You know your child better than anyone. And that makes you the most powerful person in their corner. Research shows that children grow and communicate better when parents are involved not just in therapy sessions, but in the small, everyday moments at home. A bath, a meal, a walk to the park. These ordinary moments are where real learning happens. (Green et al., 2010, The Lancet)

This means doing what you already do, just with a little more awareness and some simple tools to guide you. The best support wraps around the whole family. You bring the love and the daily moments. We bring the guidance and the expertise. 

Starting With A Clear Developmental Picture

Before any intervention plan can be put together, it helps to have an accurate account of where a child is developmentally across multiple areas. Not just what they cannot do, but what they can, where their strengths lie, and what their sensory and regulatory needs look like in practice.

At Children First, an initial assessment involves around 90 minutes with your child and two therapists, typically an occupational therapist and a developmental therapist. Two clinicians observe because children with autism often present differently depending on context, the people they are with, the sensory environment, and the demands of the moment. A single observer might capture less of that variation.
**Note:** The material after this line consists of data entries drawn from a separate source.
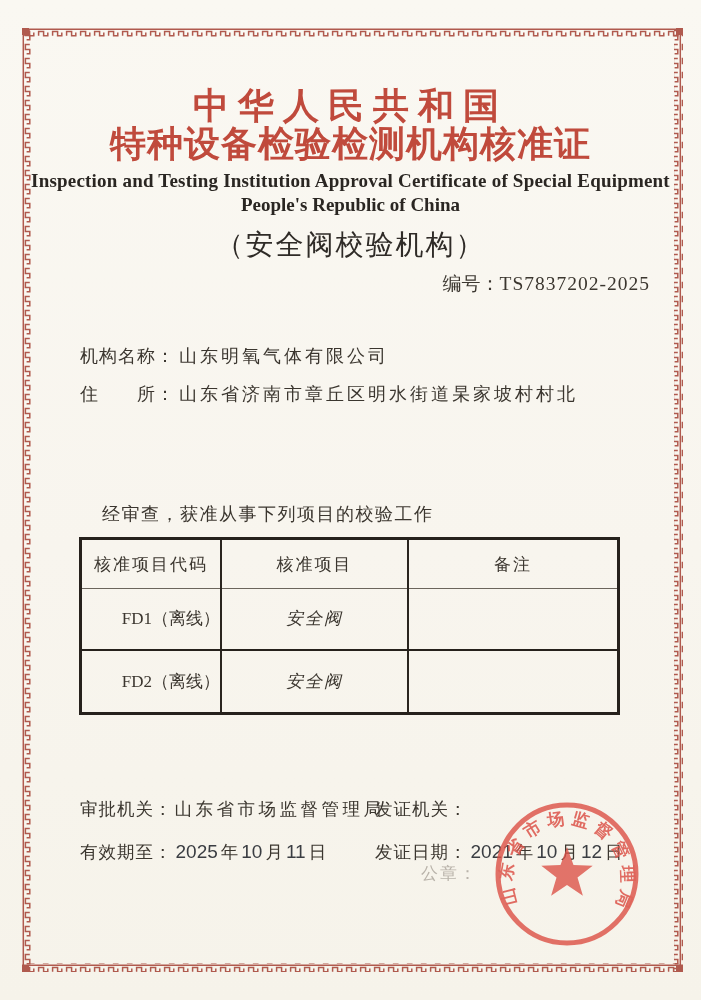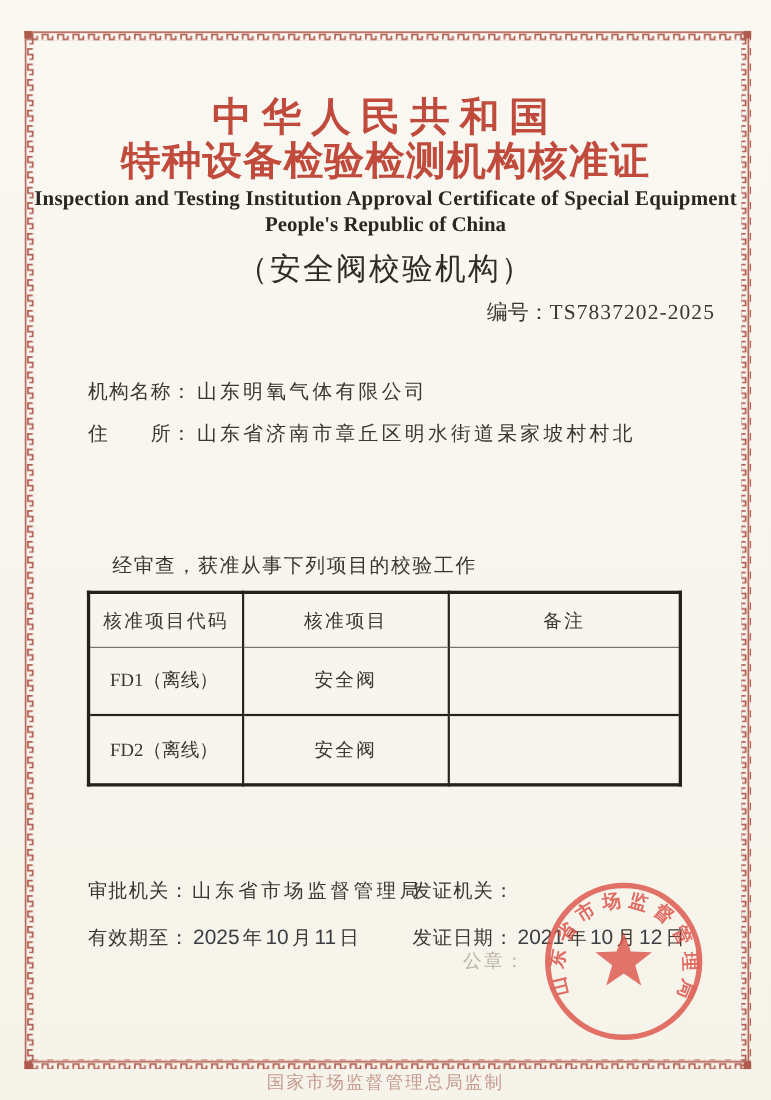"特种设备检验检测机构核准证" .title-cn2 { font-family: Liberation Serif, serif -> Liberation Mono, monospace }
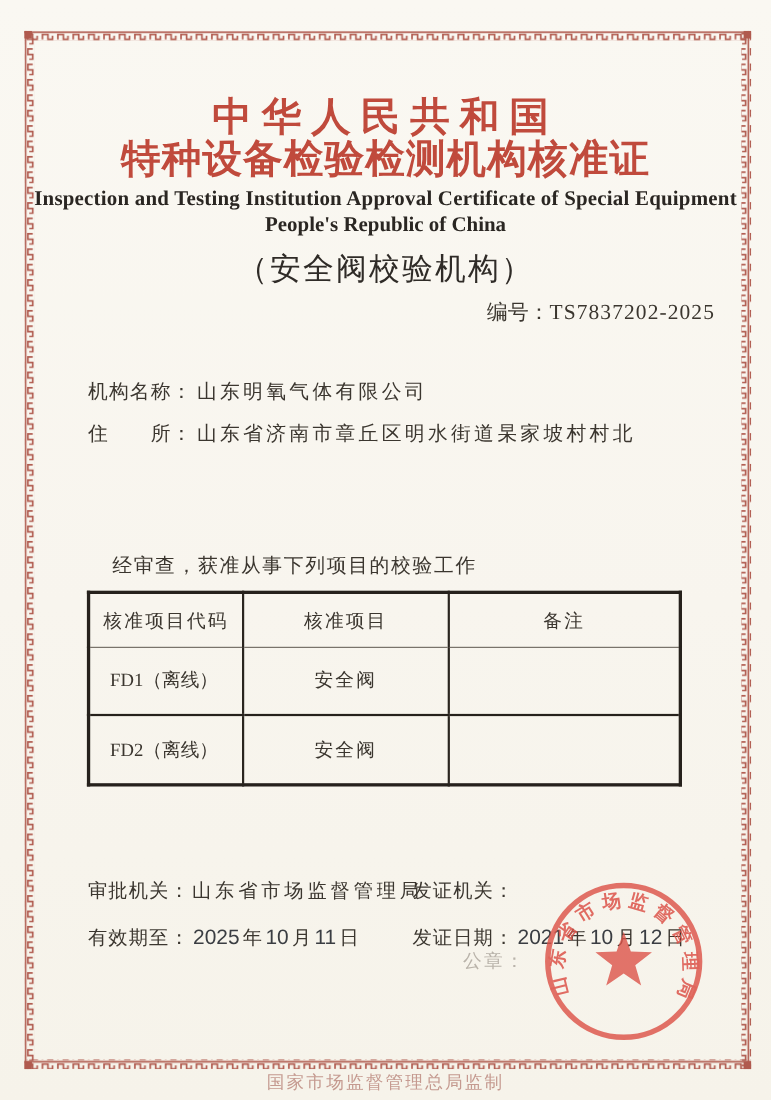"FD1（离线）" .approval-table td:first-child { text-align: none -> right }
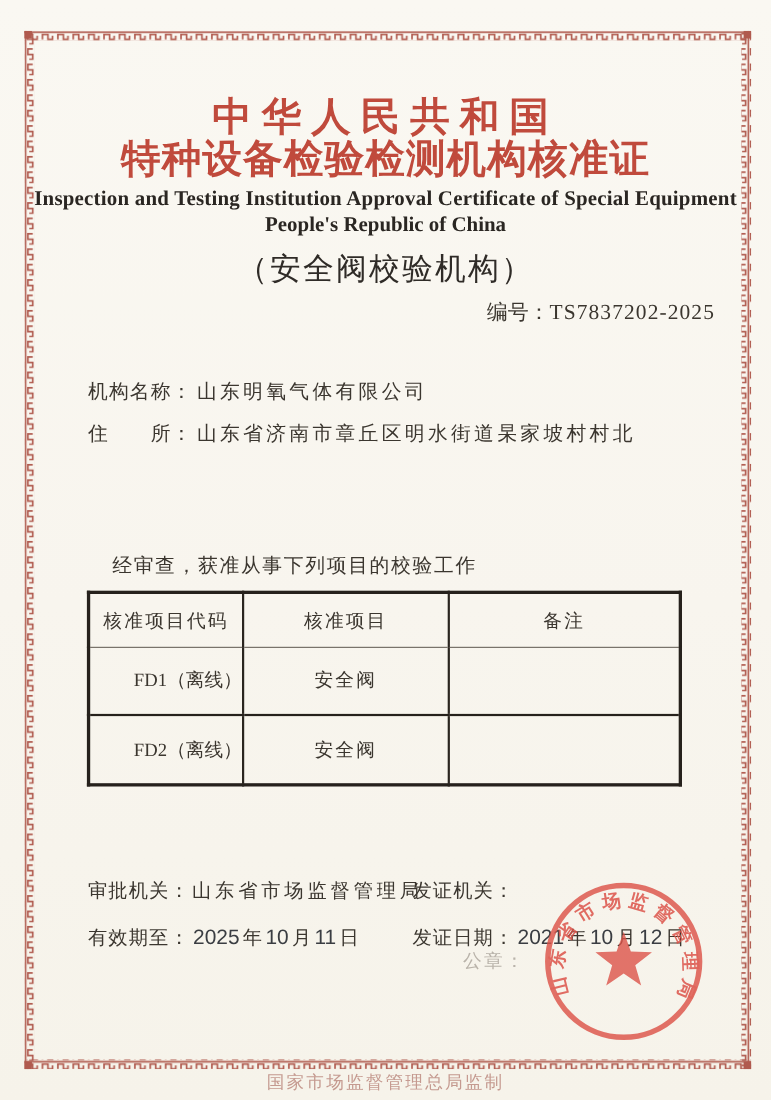"安全阀" .approval-table .item { font-style: none -> italic }
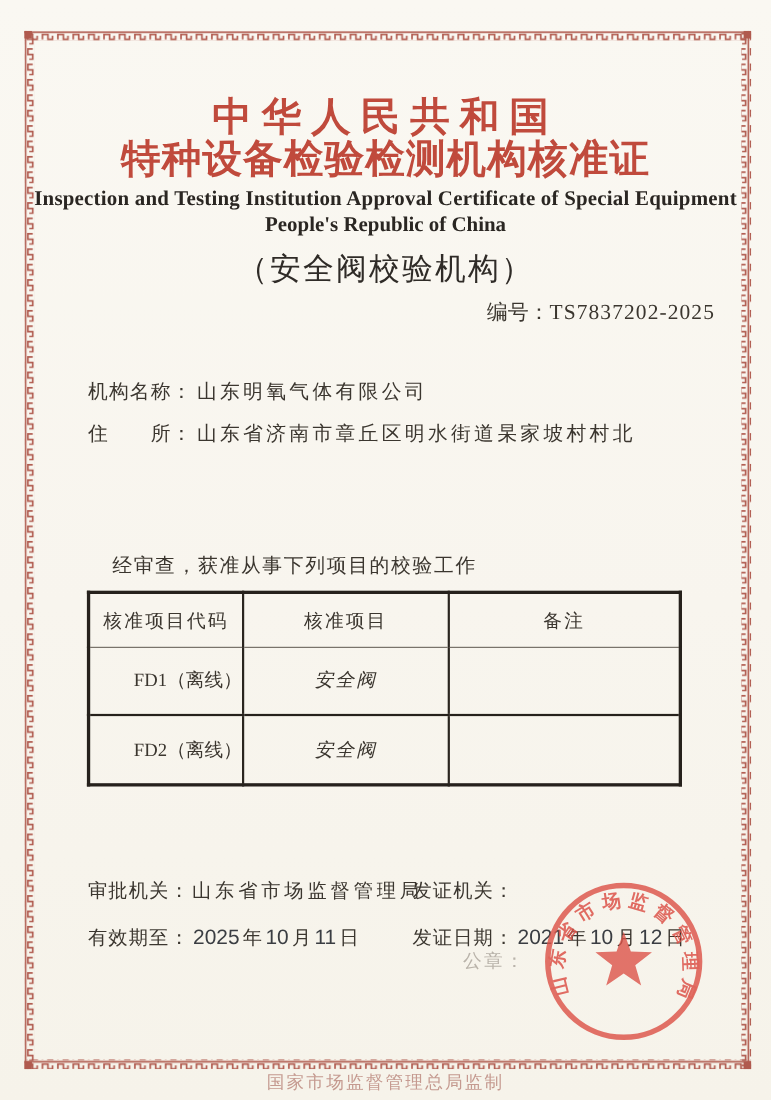"国家市场监督管理总局监制" div.abs { html: <div>国家市场监督管理总局监制</div> -> none }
The session is interactive. We observe how your child engages with the space, with people, and with activities, and we spend time understanding your family's routines, context, and concerns. After the session, families receive a written summary of observations, a developmental profile outlining strengths and support needs, and clear next steps. 

Understanding what is being seen and how it connects to everyday situations at home often becomes the most useful part of the process. The behaviours that show up in an assessment are the same ones showing up at home, and knowing how to respond to them is often where the most useful work happens.